La cura delle parole è importante, se pensiamo ad alcune di esse. Per esempio, “economia”, che è oikos più nomos, cura della casa, dei beni di una famiglia, del gregge, in estrema sintesi. Qualcosa che poteva essere capito da tutti, anche quando abbiamo smesso con le pecore e la terra, un affare della gente comune: il miglior economista sarebbe la casalinga che fa la spesa.
Col tempo l’economia è diventato altro, si è autonomizzata ma non per mezzo dell’arbitrarietà sociale, l’economia è stata cioè strappata alla gente da una élite, da tecnici. Al punto che oggi non si capisce più cosa sia.
Ma oggi sta avvenendo lo stesso con tante altre parole, per esempio “famiglia” o “violenza”. Mi pare che mentre il lavoro della arbitrarietà sociale moltiplichi i significati, conferisca ricchezza, invece la vaghezza portata dalle elites produca solo indeterminatezza, confusione, in modo da favorire l’arbitrio di pochi.
Questi pochi pensano che le parole siano semafori, cambino il modo di pensare delle persone. Così la fusione tra parole alimenta il potere dei giudici, per dirne una.
Insomma, l’attuale controllo sulle parole le strappa a quella assenza di regole che produce le parole stesse e i loro significati tra la gente, inclusi nella gente i matti e i bambini, e toglie loro la possibilità del gioco e del ribaltamento (penso a “ric… one” che ha assunto significati molteplici nel tempo e spesso ha poco a che vedere con l’omosessualità).
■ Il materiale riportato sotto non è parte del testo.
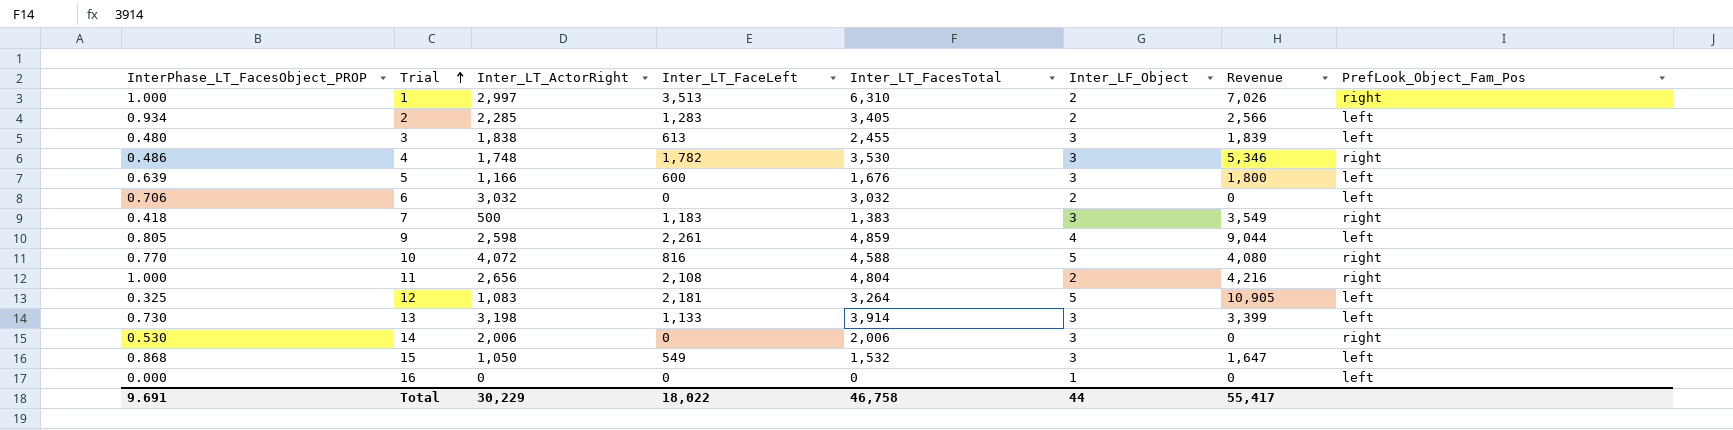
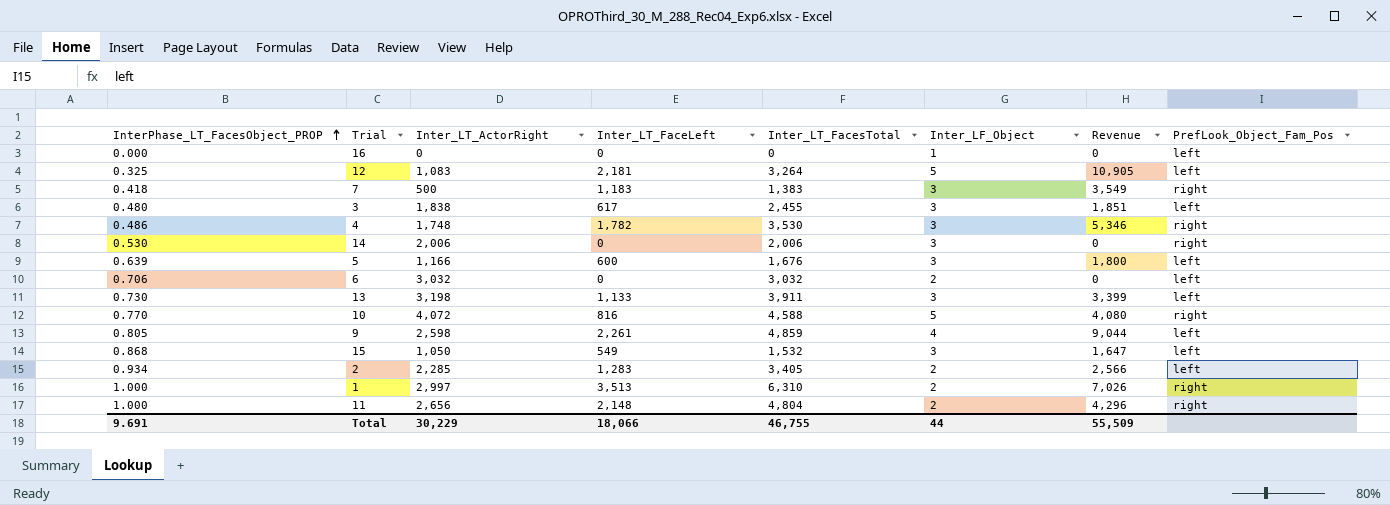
row order: Trial ascending -> InterPhase_LT_FacesObject_PROP ascending
3 | Inter_LT_FaceLeft: 613 -> 617
3 | Revenue: 1,839 -> 1,851
13 | Inter_LT_FacesTotal: 3,914 -> 3,911
11 | Inter_LT_FaceLeft: 2,108 -> 2,148
11 | Revenue: 4,216 -> 4,296
Total | Inter_LT_FaceLeft: 18,022 -> 18,066
Total | Inter_LT_FacesTotal: 46,758 -> 46,755
Total | Revenue: 55,417 -> 55,509

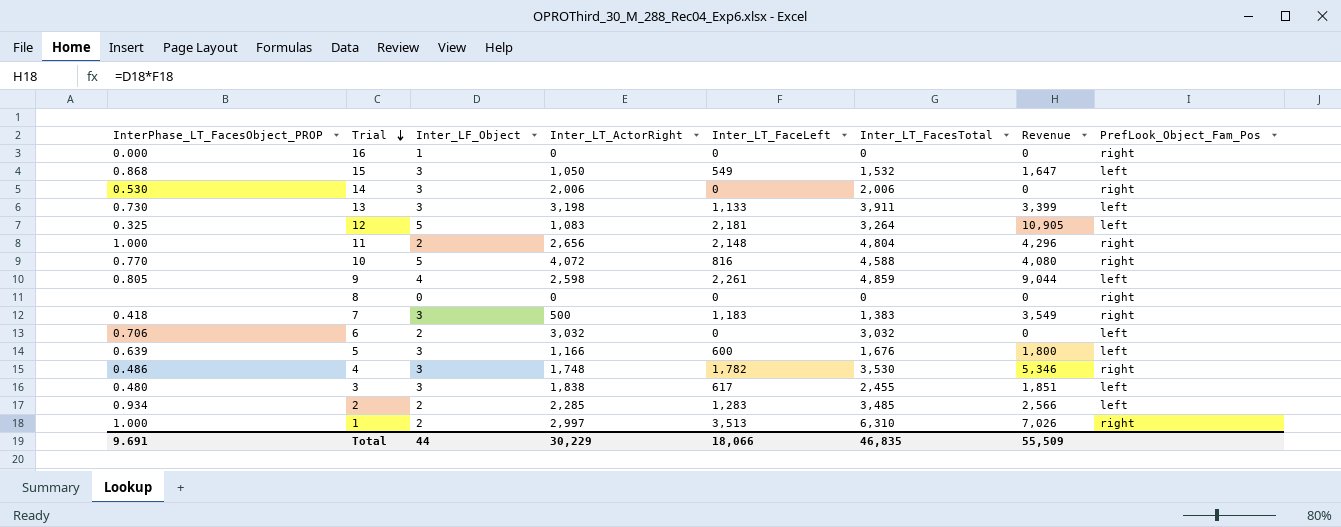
row order: InterPhase_LT_FacesObject_PROP ascending -> Trial descending
column Inter_LF_Object | position: 6 -> 3
16 | PrefLook_Object_Fam_Pos: left -> right
row 8: none -> none | 0 | 0 | 0 | 0 | 0 | right
2 | Inter_LT_FacesTotal: 3,405 -> 3,485
Total | Inter_LT_FacesTotal: 46,755 -> 46,835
Ed è un controllo che fa piazza pulita di una mediazione necessariamente complessa tra parole e mondo, che implica una ricchezza di connotazioni, e lo fa in nome di una semplificazione estrema e meccanica con cui l’uomo vorrebbe realizzare un pieno, illusorio dominio del mondo e dei rapporti sociali nonché delle parole stesse intese erroneamente come cose (il fine proclamato è quasi sempre la difesa delle minoranze).
Credo che questo controllo sia una delle ragioni per cui il nostro vocabolario si impoverisce, compreso quello dei dialetti. Semplificare la lingua vuol dire (tentare di) semplificare e dominare i rapporti sociali e tra le persone, col risultato di banalizzarli.